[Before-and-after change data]
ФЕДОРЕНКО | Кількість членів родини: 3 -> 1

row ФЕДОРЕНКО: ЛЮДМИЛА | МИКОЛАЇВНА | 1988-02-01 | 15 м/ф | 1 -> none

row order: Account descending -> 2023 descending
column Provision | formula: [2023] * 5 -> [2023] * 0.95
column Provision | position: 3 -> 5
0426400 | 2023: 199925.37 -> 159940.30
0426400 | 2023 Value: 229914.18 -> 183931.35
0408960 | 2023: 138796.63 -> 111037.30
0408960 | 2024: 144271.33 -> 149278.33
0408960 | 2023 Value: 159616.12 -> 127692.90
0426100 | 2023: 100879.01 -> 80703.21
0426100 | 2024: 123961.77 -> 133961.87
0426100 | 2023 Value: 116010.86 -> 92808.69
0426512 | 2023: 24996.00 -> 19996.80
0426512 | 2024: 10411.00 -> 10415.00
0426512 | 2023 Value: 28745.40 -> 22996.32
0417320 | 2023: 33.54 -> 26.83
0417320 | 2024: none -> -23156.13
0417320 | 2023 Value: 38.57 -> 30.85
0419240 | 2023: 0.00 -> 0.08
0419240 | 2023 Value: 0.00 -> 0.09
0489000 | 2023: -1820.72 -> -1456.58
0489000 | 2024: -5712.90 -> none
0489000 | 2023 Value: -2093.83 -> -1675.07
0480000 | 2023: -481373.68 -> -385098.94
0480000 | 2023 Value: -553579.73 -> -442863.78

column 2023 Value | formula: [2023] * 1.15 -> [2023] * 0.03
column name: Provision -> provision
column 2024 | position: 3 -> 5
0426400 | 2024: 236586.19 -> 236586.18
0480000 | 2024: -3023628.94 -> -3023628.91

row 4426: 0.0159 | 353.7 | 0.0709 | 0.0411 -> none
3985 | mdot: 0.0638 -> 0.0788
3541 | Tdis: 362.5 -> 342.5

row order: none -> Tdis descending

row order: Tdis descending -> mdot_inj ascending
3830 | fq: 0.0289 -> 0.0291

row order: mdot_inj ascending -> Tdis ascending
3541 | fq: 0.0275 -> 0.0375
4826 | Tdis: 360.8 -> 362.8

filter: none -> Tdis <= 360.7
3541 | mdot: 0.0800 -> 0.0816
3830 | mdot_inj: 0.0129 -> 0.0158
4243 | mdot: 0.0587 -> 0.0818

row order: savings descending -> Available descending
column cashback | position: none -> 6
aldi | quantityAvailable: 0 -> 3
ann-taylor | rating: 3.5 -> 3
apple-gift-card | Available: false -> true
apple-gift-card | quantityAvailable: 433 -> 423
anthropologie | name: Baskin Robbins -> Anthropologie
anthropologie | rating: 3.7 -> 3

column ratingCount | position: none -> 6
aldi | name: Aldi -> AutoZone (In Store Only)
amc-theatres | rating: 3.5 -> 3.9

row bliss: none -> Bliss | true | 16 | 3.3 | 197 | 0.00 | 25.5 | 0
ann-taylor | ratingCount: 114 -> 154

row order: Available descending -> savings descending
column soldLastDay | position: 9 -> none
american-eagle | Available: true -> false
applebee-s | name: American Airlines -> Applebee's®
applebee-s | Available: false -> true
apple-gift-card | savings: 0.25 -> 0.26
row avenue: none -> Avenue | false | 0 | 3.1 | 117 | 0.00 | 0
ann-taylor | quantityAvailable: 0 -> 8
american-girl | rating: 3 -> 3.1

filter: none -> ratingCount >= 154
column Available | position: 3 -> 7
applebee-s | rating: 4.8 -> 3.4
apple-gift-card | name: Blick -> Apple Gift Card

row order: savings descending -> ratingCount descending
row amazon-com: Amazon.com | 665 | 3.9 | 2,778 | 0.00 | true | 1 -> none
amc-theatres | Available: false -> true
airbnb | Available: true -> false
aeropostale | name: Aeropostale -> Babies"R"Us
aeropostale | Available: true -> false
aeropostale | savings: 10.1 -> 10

* [Task description]
After locating the line holding "0417320 | 2023: 33.54 -> 26.83" above, output exactly that line and every line after it through the line holding "row order: none -> Tdis descending". Include nothing else.

* [Answer section]
0417320 | 2023: 33.54 -> 26.83
0417320 | 2024: none -> -23156.13
0417320 | 2023 Value: 38.57 -> 30.85
0419240 | 2023: 0.00 -> 0.08
0419240 | 2023 Value: 0.00 -> 0.09
0489000 | 2023: -1820.72 -> -1456.58
0489000 | 2024: -5712.90 -> none
0489000 | 2023 Value: -2093.83 -> -1675.07
0480000 | 2023: -481373.68 -> -385098.94
0480000 | 2023 Value: -553579.73 -> -442863.78

column 2023 Value | formula: [2023] * 1.15 -> [2023] * 0.03
column name: Provision -> provision
column 2024 | position: 3 -> 5
0426400 | 2024: 236586.19 -> 236586.18
0480000 | 2024: -3023628.94 -> -3023628.91

row 4426: 0.0159 | 353.7 | 0.0709 | 0.0411 -> none
3985 | mdot: 0.0638 -> 0.0788
3541 | Tdis: 362.5 -> 342.5

row order: none -> Tdis descending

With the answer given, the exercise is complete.